How to get the IP address of the docker host from inside a docker container

As of version 18.03, you can use host.docker.internal as the host's IP.

Works in Docker for Mac, Docker for Windows, and perhaps other platforms as well.

This is an update from the Mac-specific docker.for.mac.localhost, available since version 17.06, and docker.for.mac.host.internal, available since version 17.12, which may also still work on that platform.

Note, as in the Mac and Windows documentation, this is for development purposes only.

For example, I have environment variables set on my host:

MONGO_SERVER=host.docker.internal

In my docker-compose.yml file, I have this:

version: '3'

services:
  api:
    build: ./api
    volumes:
      - ./api:/usr/src/app:ro
    ports:
      - "8000"
    environment:
      - MONGO_SERVER
    command: /usr/local/bin/gunicorn -c /usr/src/app/gunicorn_config.py -w 1 -b :8000 wsgi

For those running Docker in AWS, the instance meta-data for the host is still available from inside the container.

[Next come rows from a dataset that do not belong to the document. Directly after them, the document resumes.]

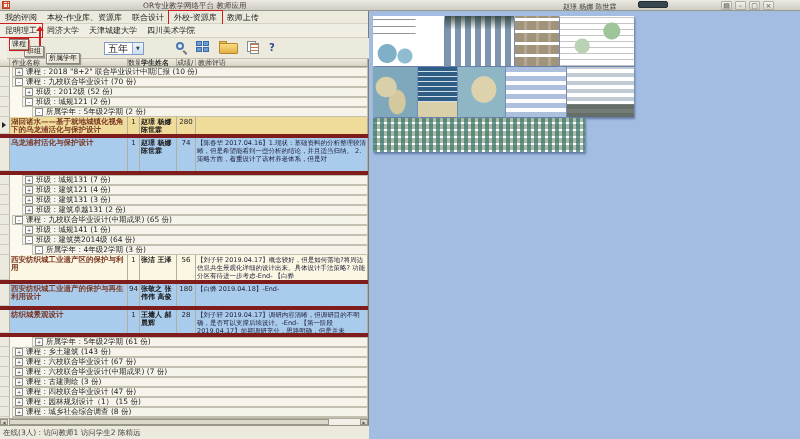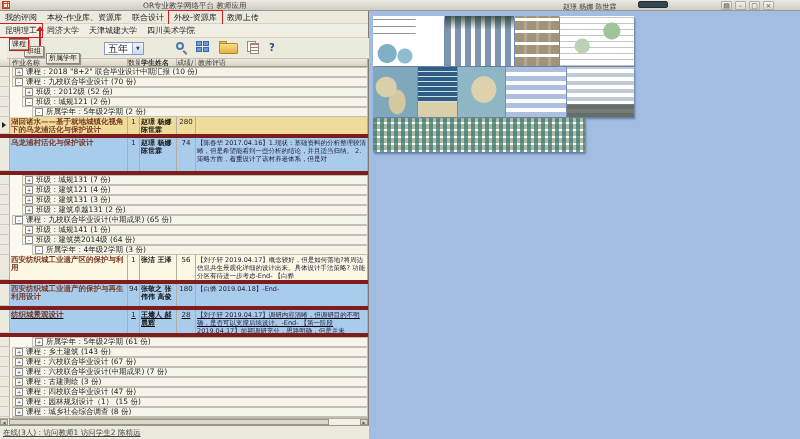--- a/index.html
+++ b/index.html
@@ -80,21 +80,21 @@
   .hl-yellow{background:#efdc9b;}
   .hl-blue{background:#a9cbec;}
   .hl-cream{background:#fcf7e2;}
 
   
   .hscroll{position:absolute;left:0;top:407px;width:368px;height:7px;background:#f1efe7;border-top:1px solid #b0ada0;}
   .hscroll .larr,.hscroll .rarr{position:absolute;top:0;width:8px;height:6px;background:#ddd9cc;border:1px solid #9a978a;font-size:4px;line-height:5px;text-align:center;color:#555;}
   .hscroll .larr{left:0;}
   .hscroll .rarr{right:0;}
   .hscroll .thumb{position:absolute;left:9px;top:0;width:320px;height:6px;background:#dcd8ca;border:1px solid #9a978a;}
-  .statusbar{position:absolute;left:0;top:414px;width:369px;height:14px;background:#eceadd;border-top:1px solid #9a978a;font-size:7.5px;line-height:13px;color:#444;padding-left:3px;white-space:nowrap;overflow:hidden;text-decoration:underline;}
+  .statusbar{position:absolute;left:0;top:414px;width:369px;height:14px;background:#eceadd;border-top:1px solid #9a978a;font-size:7.5px;line-height:13px;color:#444;padding-left:3px;white-space:nowrap;overflow:hidden;}
 
   
   .right-panel{position:absolute;left:369px;top:11px;width:431px;height:428px;background:#a3bde2;overflow:hidden;}
   .board{position:absolute;background:#fff;box-shadow:1px 2px 2px rgba(20,40,90,.45);overflow:hidden;}
   .tex{position:absolute;inset:0;}
   .bA1 .tex{background:radial-gradient(circle at 20% 75%, #7fb0c8 0 9px, transparent 10px),radial-gradient(circle at 45% 80%, #8fbcd0 0 7px, transparent 8px),repeating-linear-gradient(0deg, rgba(60,60,60,.55) 0 1px, transparent 1px 7px);background-size:100% 100%,100% 100%,60% 36%;background-repeat:no-repeat;}
   .bA2 .tex{background:linear-gradient(rgba(40,60,50,.8), transparent 28%),repeating-linear-gradient(90deg,#7d96ad 0 6px,#fff 6px 10px);}
   .bA3 .tex{background:repeating-linear-gradient(0deg, rgba(150,130,100,.7) 0 9px, #fff 9px 12px),repeating-linear-gradient(90deg, rgba(110,130,90,.5) 0 9px, transparent 9px 12px);}
   .bA4 .tex{background:radial-gradient(circle at 70% 30%, #9ec49a 0 8px, transparent 9px),radial-gradient(circle at 30% 60%, #b9d2b4 0 7px, transparent 8px),repeating-linear-gradient(0deg, rgba(90,90,90,.35) 0 1px, transparent 1px 6px);}
   .bB1 .tex{background:radial-gradient(ellipse at 30% 40%, #d9cfa8 0 10px, transparent 11px),radial-gradient(ellipse at 55% 70%, #d3c89e 0 8px, transparent 9px),#7fa8bc;}
@@ -311,21 +311,21 @@
           <div class="c-comment">【刘子轩 2019.04.17】概念较好，但是如何落地?将周边信息共生景观化详细的设计出来。具体设计手法策略? 功能分区有待进一步考虑-End- 【白骅</div>
         </div>
         <div class="trow work hl-blue" style="height: 26px;">
           <div class="gut"></div>
           <div class="c-name">西安纺织城工业遗产的保护与再生利用设计</div>
           <div class="c-count">94</div>
           <div class="c-students">张敬之 张伟伟 高俊</div>
           <div class="c-grade">180</div>
           <div class="c-comment">【白骅 2019.04.18】-End-</div>
         </div>
-        <div class="trow work hl-blue" style="height: 27px; text-decoration: underline;">
+        <div class="trow work hl-blue" style="height: 27px;">
           <div class="gut"></div>
           <div class="c-name">纺织城景观设计</div>
           <div class="c-count">1</div>
           <div class="c-students">王墉人 郝晨辉</div>
           <div class="c-grade">28</div>
           <div class="c-comment">【刘子轩 2019.04.17】调研内容清晰，但调研目的不明确，是否可以支撑后续设计。-End- 【第一阶段 2019.04.17】前期调研充分，思路明确，但是并未</div>
         </div>
         <div class="trow grp lv2">
           <div class="gut"></div>
           <div class="gband">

curl http://169.254.169.254/latest/meta-data/local-ipv4

For example:

$ docker run alpine /bin/sh -c "apk update ; apk add curl ; curl -s http://169.254.169.254/latest/meta-data/local-ipv4 ; echo"
fetch http://dl-cdn.alpinelinux.org/alpine/v3.3/main/x86_64/APKINDEX.tar.gz
fetch http://dl-cdn.alpinelinux.org/alpine/v3.3/community/x86_64/APKINDEX.tar.gz
v3.3.1-119-gb247c0a [http://dl-cdn.alpinelinux.org/alpine/v3.3/main]
v3.3.1-59-g48b0368 [http://dl-cdn.alpinelinux.org/alpine/v3.3/community]
OK: 5855 distinct packages available
(1/4) Installing openssl (1.0.2g-r0)
(2/4) Installing ca-certificates (20160104-r2)
(3/4) Installing libssh2 (1.6.0-r1)
(4/4) Installing curl (7.47.0-r0)
Executing busybox-1.24.1-r7.trigger
Executing ca-certificates-20160104-r2.trigger
OK: 7 MiB in 15 packages
172.31.27.238

$ ifconfig eth0 | grep -oP 'inet addr:\K\S+'
172.31.27.238

Update: On Docker for Mac, as of version 18.03, you can use host.docker.internal as the host's IP. See aljabear's answer. For prior versions of Docker for Mac the following answer may still be useful:

On Docker for Mac the docker0 bridge does not exist, so other answers here may not work. All outgoing traffic however, is routed through your parent host, so as long as you try to connect to an IP it recognizes as itself (and the docker container doesn't think is itself) you should be able to connect. For example if you run this from the parent machine run:

ipconfig getifaddr en0

This should show you the IP of your Mac on its current network and your docker container should be able to connect to this address as well. This is of course a pain if this IP address ever changes, but you can add a custom loopback IP to your Mac that the container doesn't think is itself by doing something like this on the parent machine:

sudo ifconfig lo0 alias 192.168.46.49

You can then test the connection from within the docker container with telnet. In my case I wanted to connect to a remote xdebug server:

telnet 192.168.46.49 9000

Now when traffic comes into your Mac addressed for 192.168.46.49 (and all the traffic leaving your container does go through your Mac) your Mac will assume that IP is itself. When you are finish using this IP, you can remove the loopback alias like this:

sudo ifconfig lo0 -alias 192.168.46.49

One thing to be careful about is that the docker container won't send traffic to the parent host if it thinks the traffic's destination is itself. So check the loopback interface inside the container if you have trouble:

sudo ip addr show lo

In my case, this showed inet 127.0.0.1/8 which means I couldn't use any IPs in the 127.* range. That's why I used 192.168.* in the example above. Make sure the IP you use doesn't conflict with something on your own network.


/sbin/ip route|awk '/default/ { print $3 }'

As @MichaelNeale noticed, there is no sense to use this method in Dockerfile (except when we need this IP during build time only), because this IP will be hardcoded during build time.